Le réquisitoire du géant Congelcam contre l’Etat et ses concurrents sur le marché des importations de poissons
Le poissonnier qui contrôle 80% du marché du poisson au Cameroun dénonce des pratiques concurrentielles déloyales, des privilèges généreux accordés à certains opérateurs de la filière et décrie l’institution de la taxe d’inspection sanitaire et vétérinaire par le ministère de l’Elevage, des pêches et des industries animales non sans minimiser l’impact de la mesure gouvernementale sur l’abaissement de 80% sur le fret maritime.
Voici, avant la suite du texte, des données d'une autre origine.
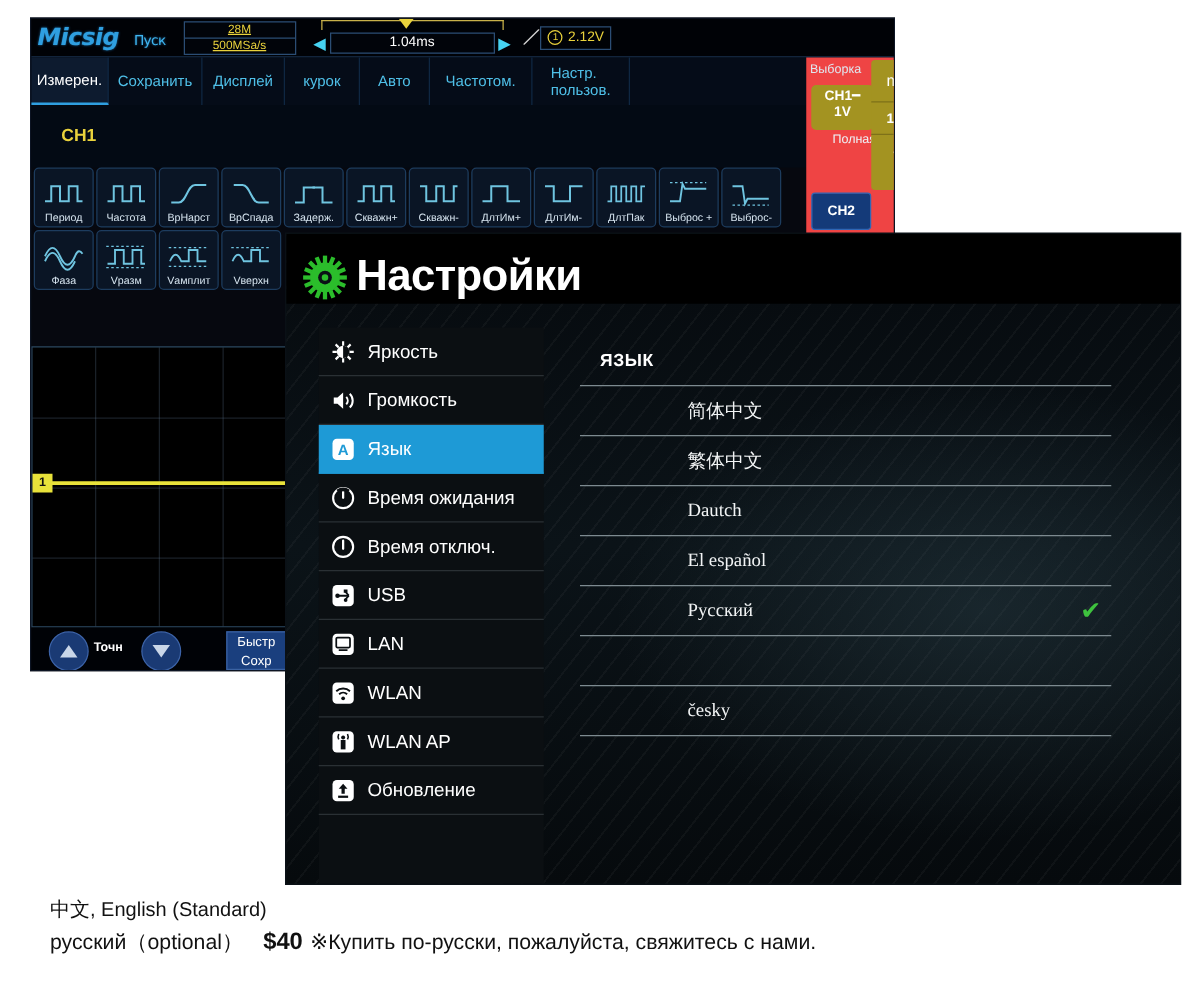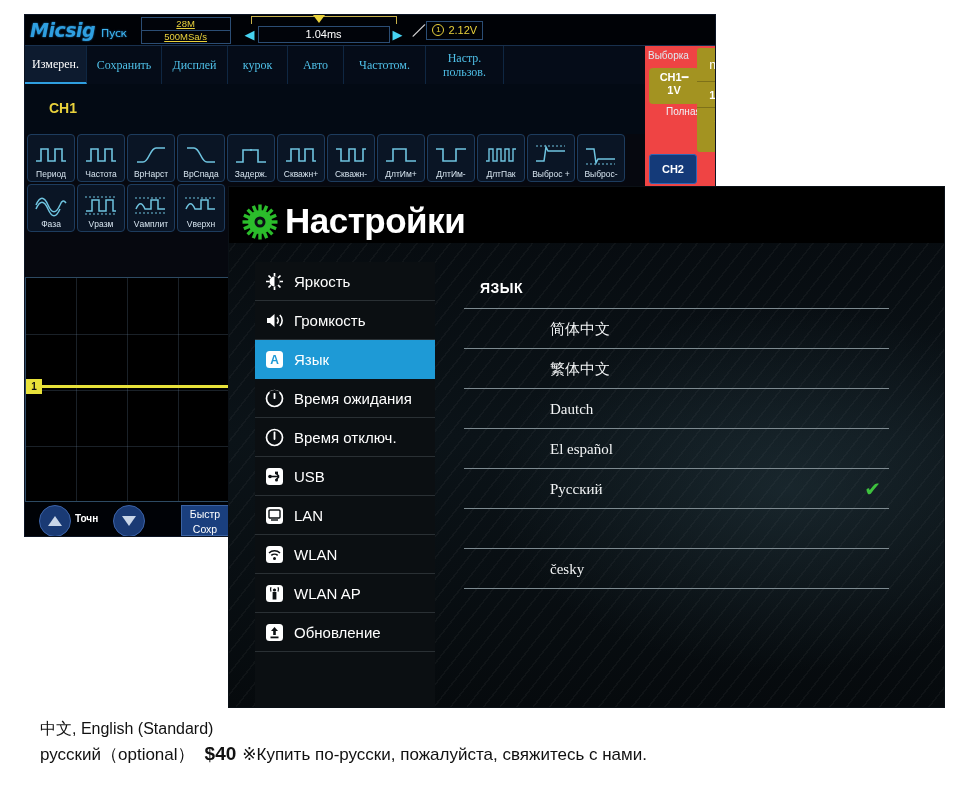"Пуск" .brand-run { margin-left: 0 -> 12px; padding-left: 6px -> none }
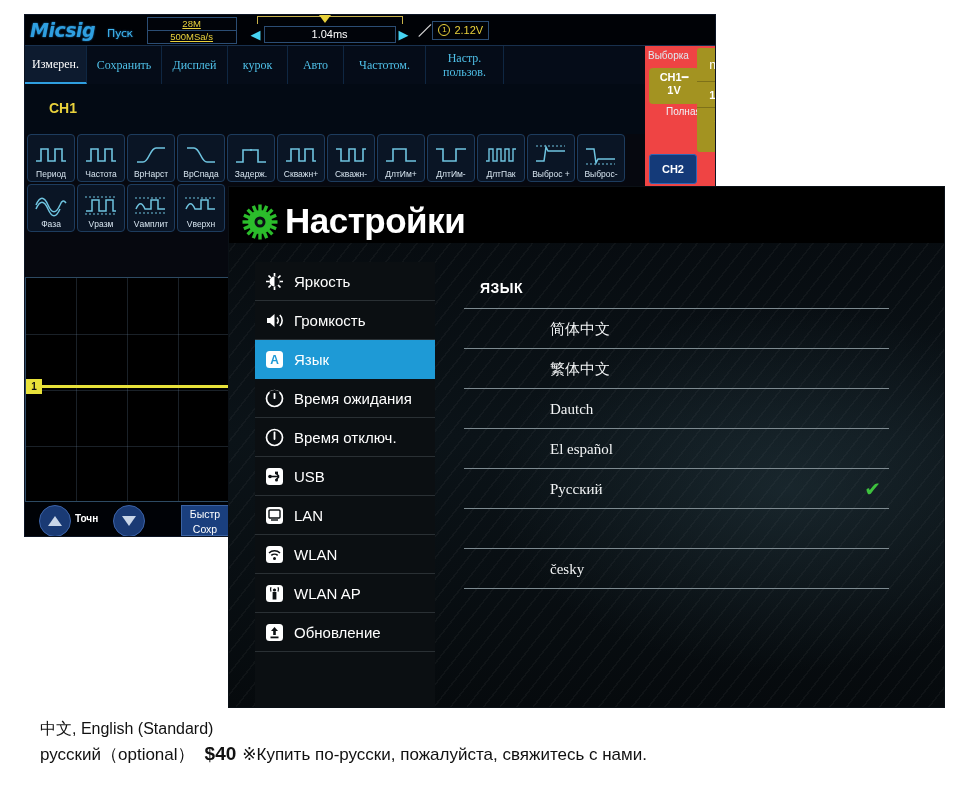"Измерен." .tab { font-family: Liberation Serif, serif -> none; text-align: center -> left }
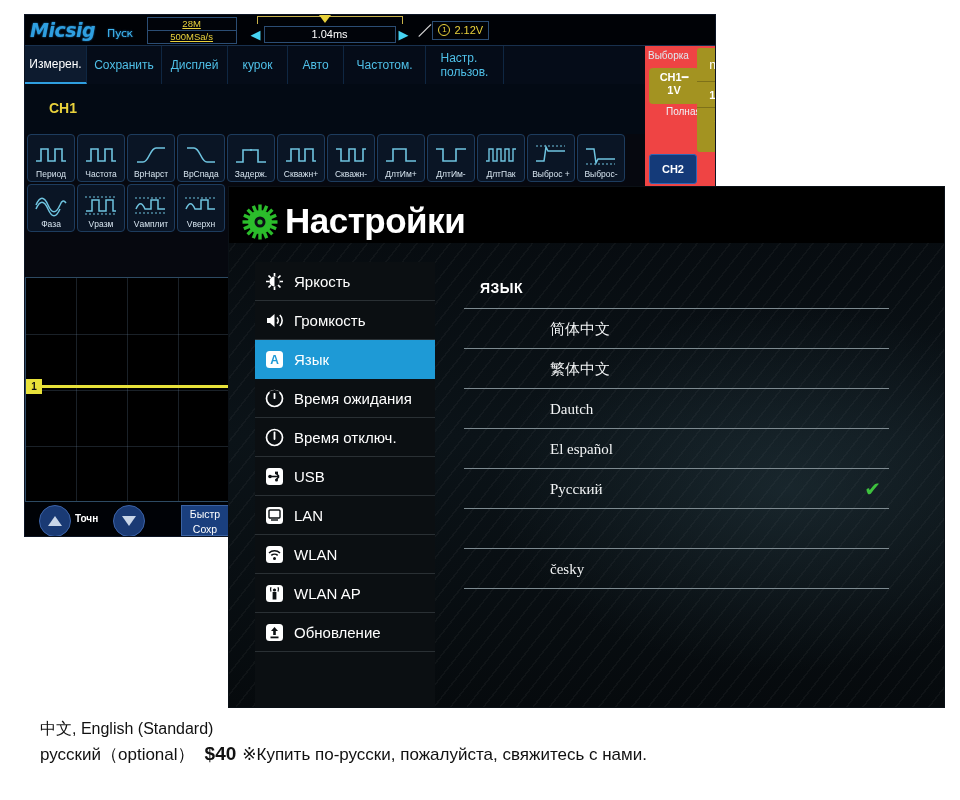"$40" .cap2 .price { margin: 0 6px 0 10px -> 0 6px 0 16px }
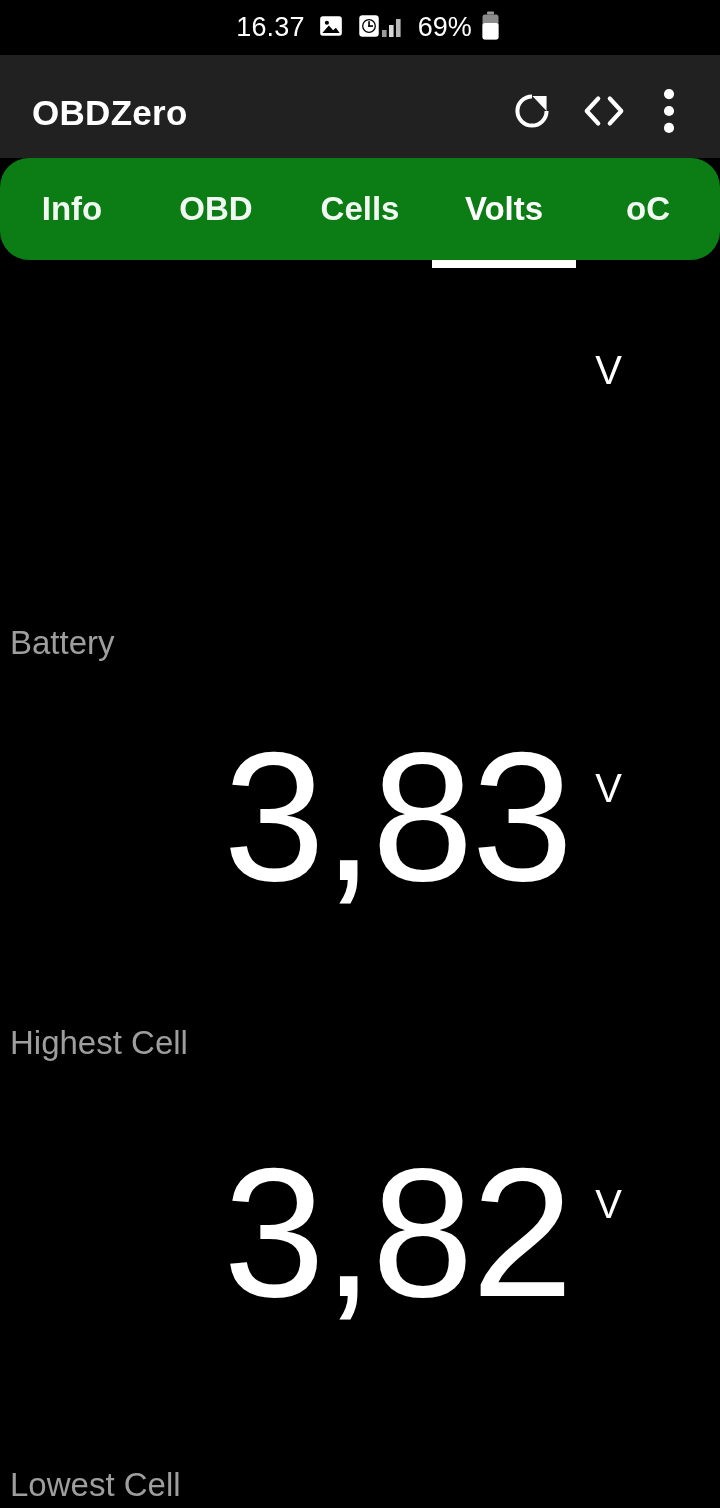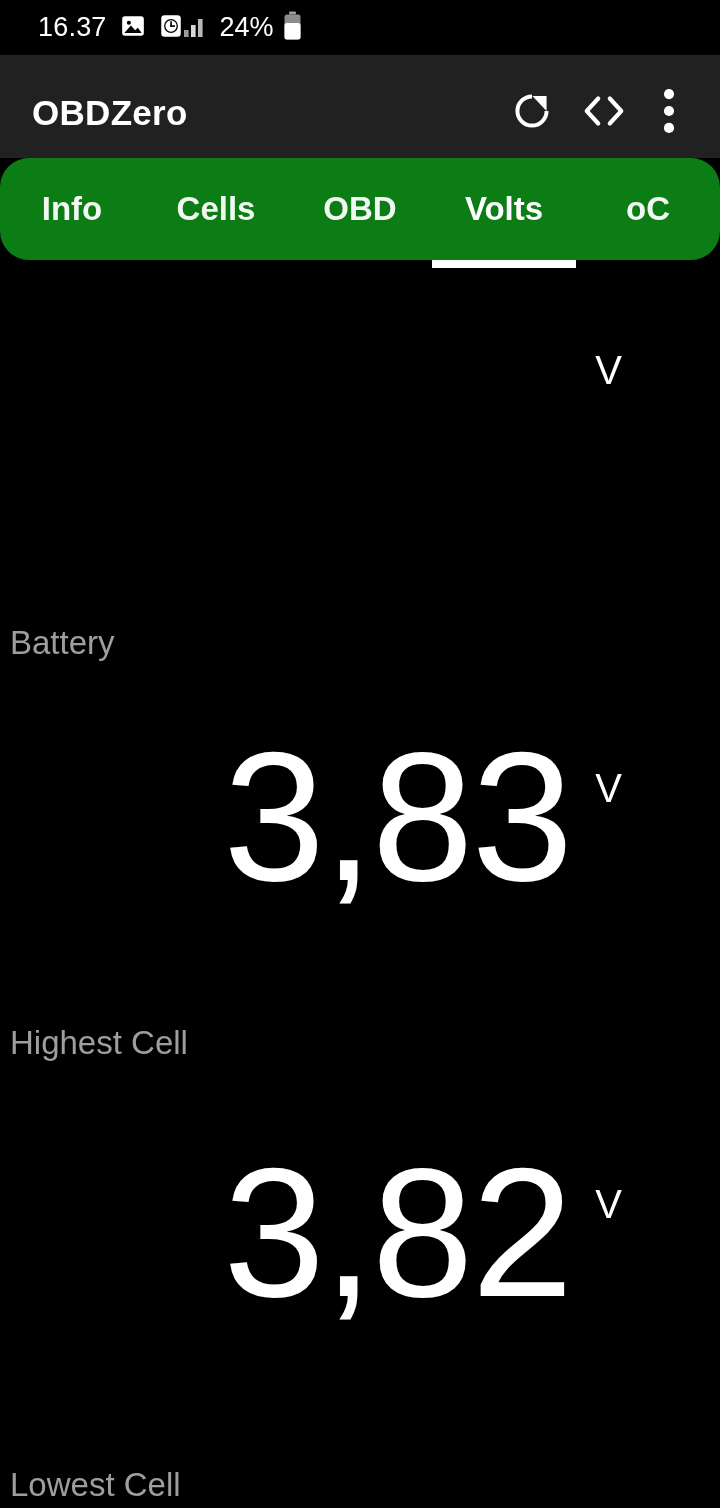"16.37" .status-bar { justify-content: flex-start -> center }
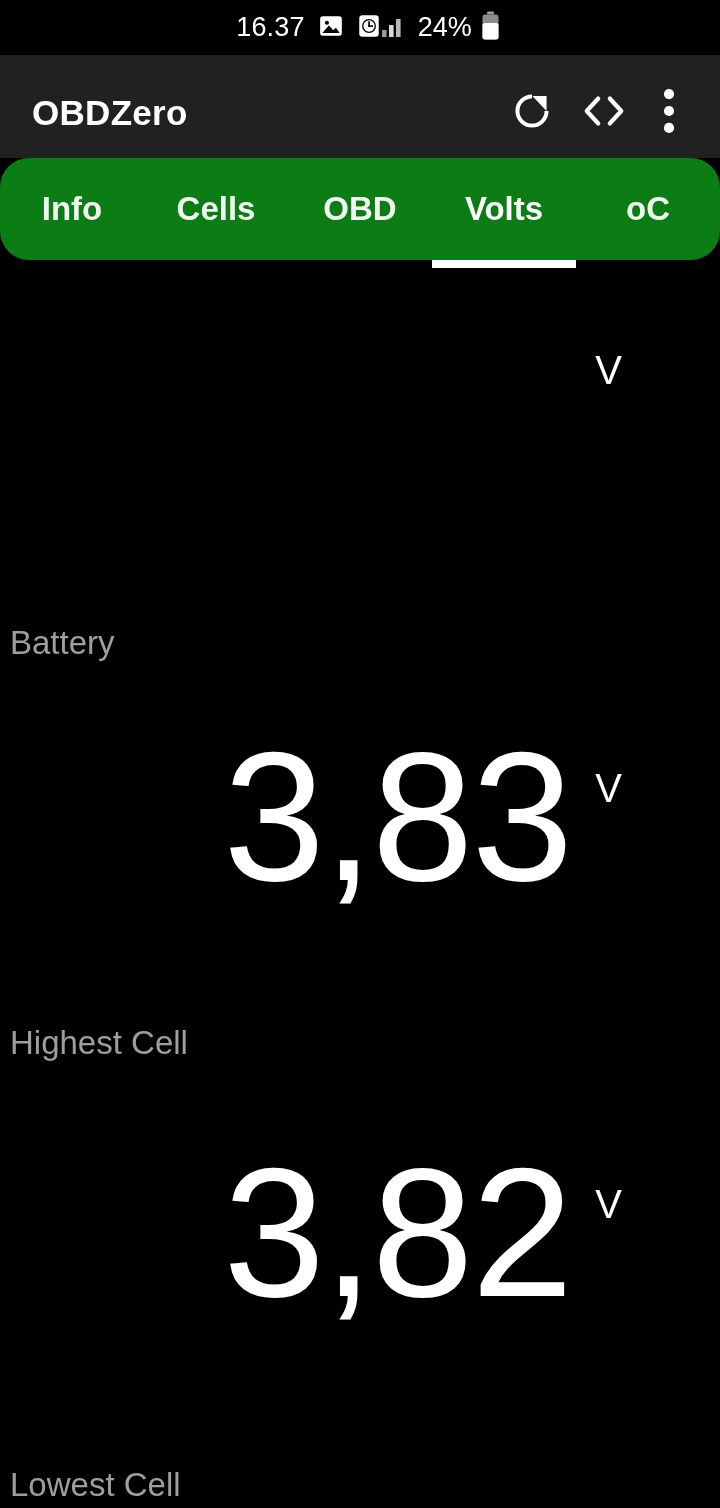"24%" span.status-batt-pct { text: 24% -> 69% }
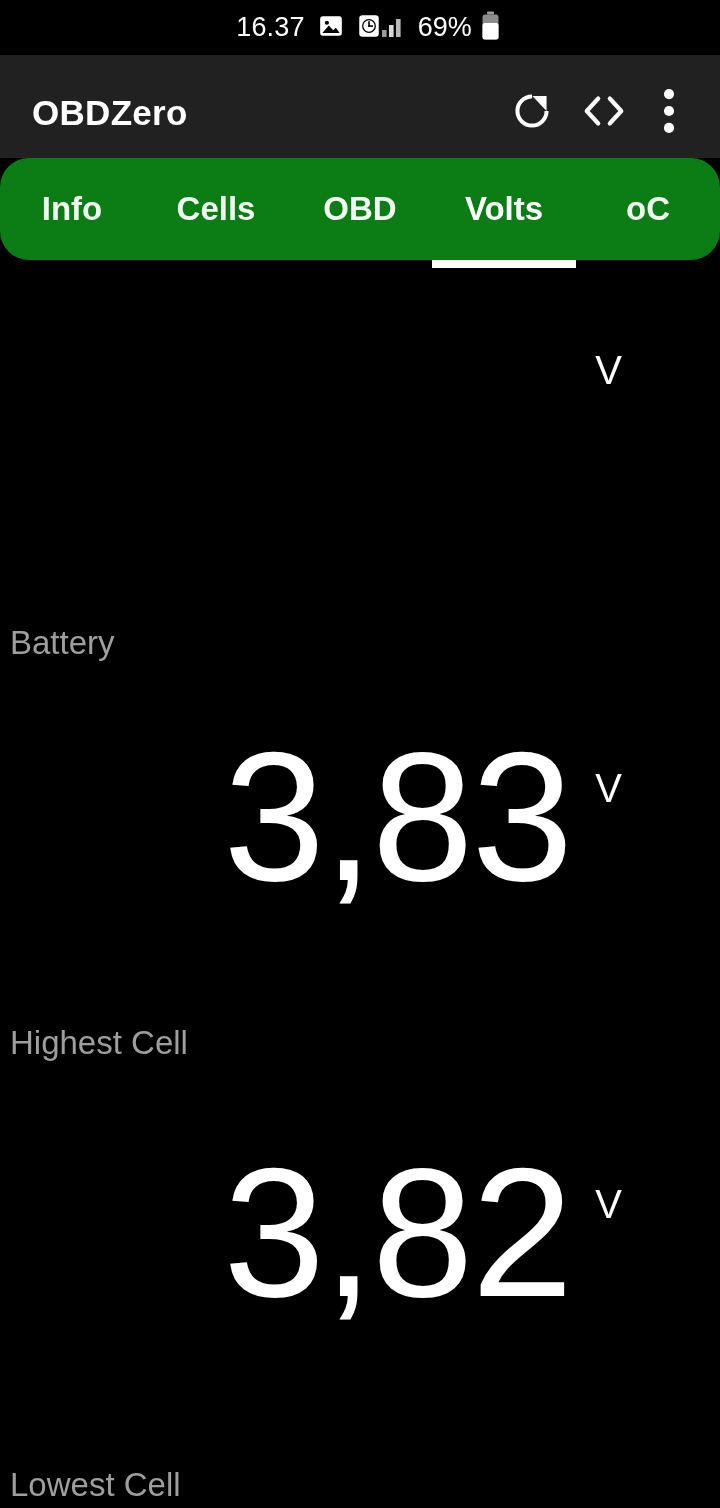"Cells" div.tab { order: before "OBD" -> after "OBD" }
Au moment où les ménages subissent de plein fouet les affres de la vie chère imposée par les opérateurs des différentes filières de l’agroalimentaire et des denrées de grande consommation, l’un des opérateurs, Congelcam, justifie la conjoncture actuelle par l’explosion des coûts du fret maritime international qui a occasionné au passage une crise des containers, et l’augmentation de la demande internationale en poissons. Du coup, affirment l’entreprise dans son communiqué daté du 30 novembre 2021, le poisson se fait rare partout, et les prix flambent. «(…) la rareté du poisson à l’international, l’offre étant inférieure à la demande, impacte violemment les coûts de revient de nos différents produits», indique l’importateur.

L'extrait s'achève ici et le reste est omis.